Section 6.2: Factoring Trinomials of the Form $x^2+bx+c$ Worksheet 6.2
Recall: Factoring is unmultiplying.
We're going to unmultiply expressions like
A) $x^2+3x+2$
B) $x^2+5x+6$
C) $x^2+2x+4$
Pop Quiz: Which factorization goes with each polynomial above?
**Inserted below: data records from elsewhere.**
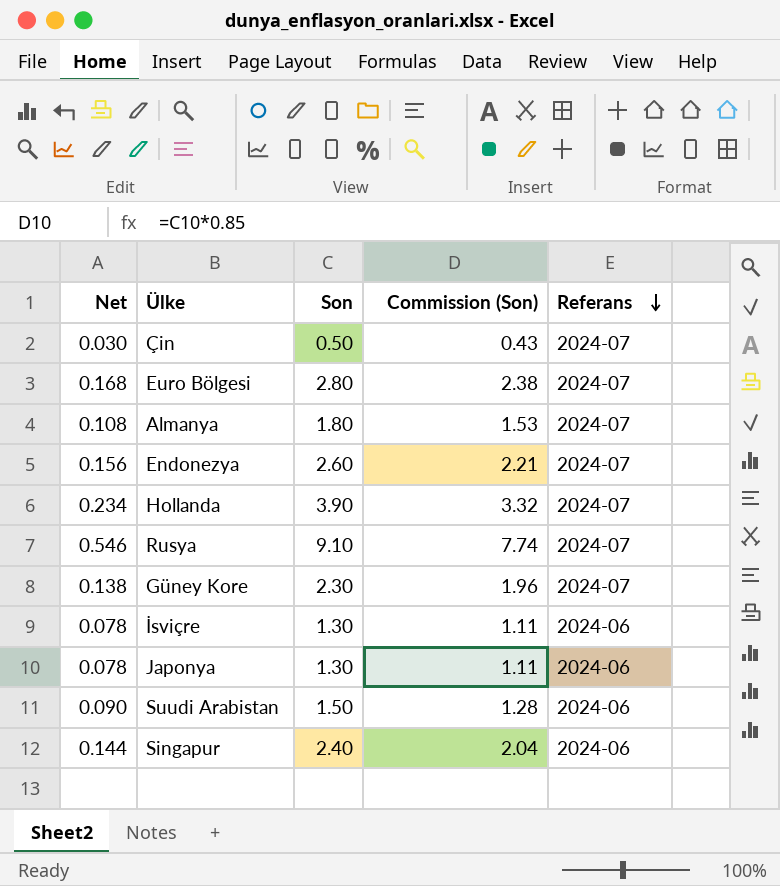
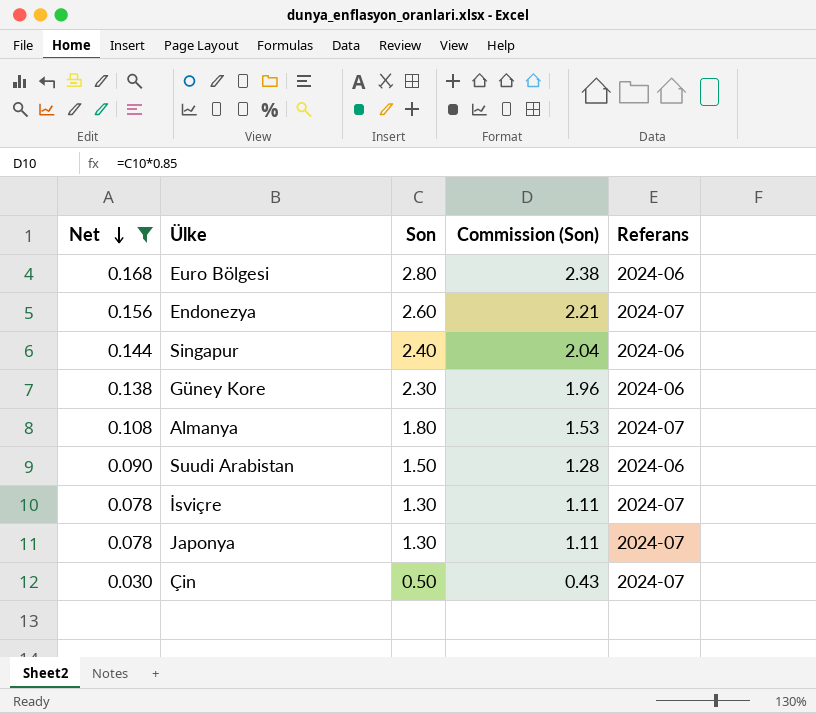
filter: none -> Net <= 0.168
row order: Referans descending -> Net descending
Euro Bölgesi | Referans: 2024-07 -> 2024-06
Güney Kore | Referans: 2024-07 -> 2024-06
İsviçre | Referans: 2024-06 -> 2024-07
Japonya | Referans: 2024-06 -> 2024-07

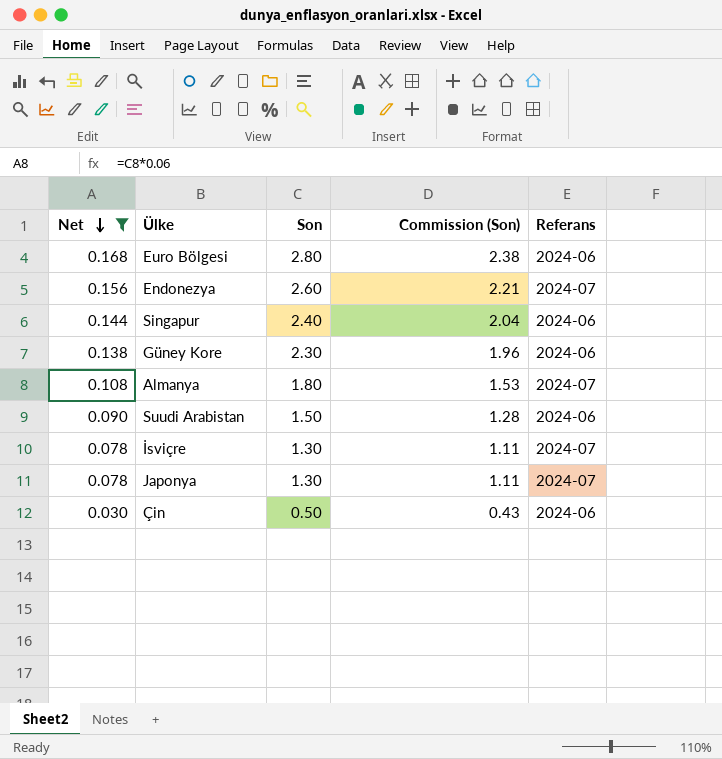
Çin | Referans: 2024-07 -> 2024-06

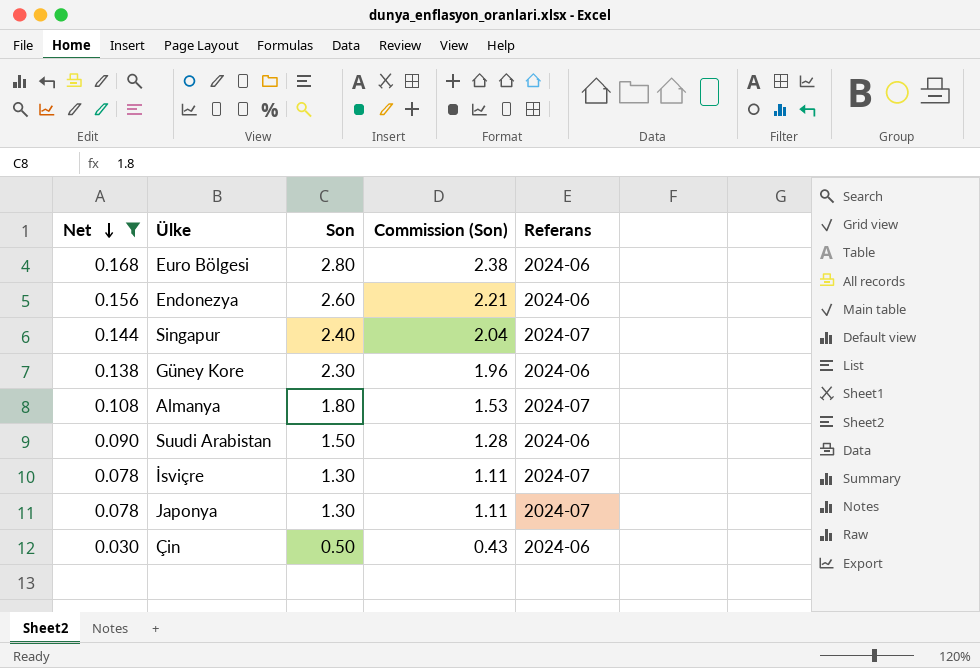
Endonezya | Referans: 2024-07 -> 2024-06
Singapur | Referans: 2024-06 -> 2024-07

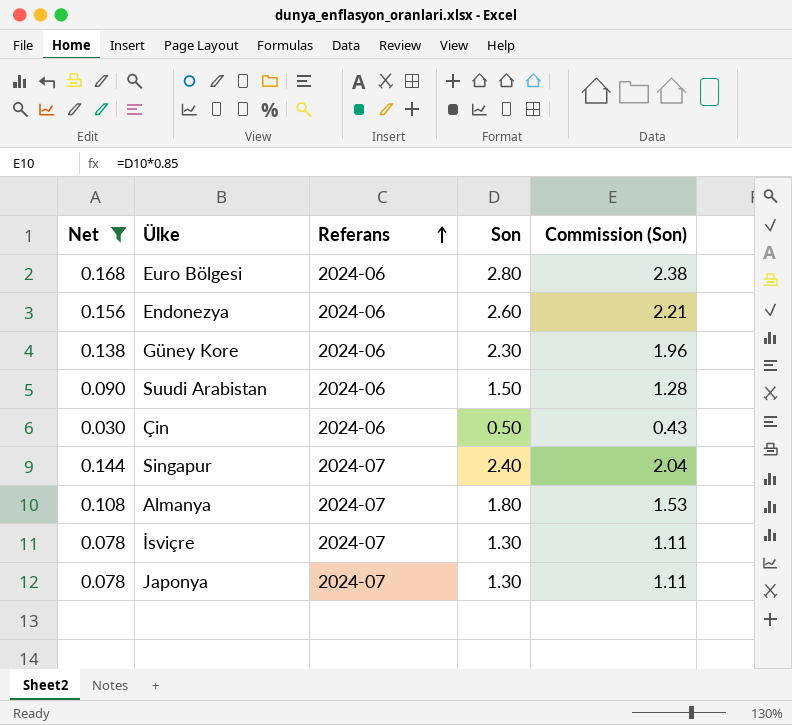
row order: Net descending -> Referans ascending
column Referans | position: 5 -> 3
( Hint: multiply out each option.)
1) $(x+2)(x+3)$
2) $(x+1)(x+2)$
3) $(x+2)(x+2)$
A Method for Factoring $x^2+bx+c$
We want to change $x^2+bx+c$ into an expression of the form $$(x+r)(x+s).$$
Multiplying this expression out we get $x^2+(r+s)x+rs.$
The Big Deal: To factor $x^2+bx+c$, all you need to do is find two numbers whose
sum is $b$ and whose product is $c$.
Examples: Factor the following trinomials.
$t^2+11t+30$
$q^2-13q+36$
$\phi^2+8\phi-48$
$x^2+2x+12$
Another Common Form: $x^2+bxy+cy^2$
Fact: Expressions of the form $x^2+bxy+cy^2$ factor into $$(x+ry)(x+sy).$$
Multiplying this expression out we get $x^2+(r+s)xy+rsy^2.$
So again, factoring these kinds of expressions amounts to finding two numbers whose
sum is $b$ and whose product is $c$.
Examples
$b^2+9b v+14v^2$
$\beta^2-11\beta r+30r^2$
$s^2-5st-50t^2$
Other Variarions : Completely factor the following polynomials.
$-\gamma^2+10\gamma-21$
$tc^3-17tc^2+70tc$
$sr^3+7r^2 s^2+12rs^3$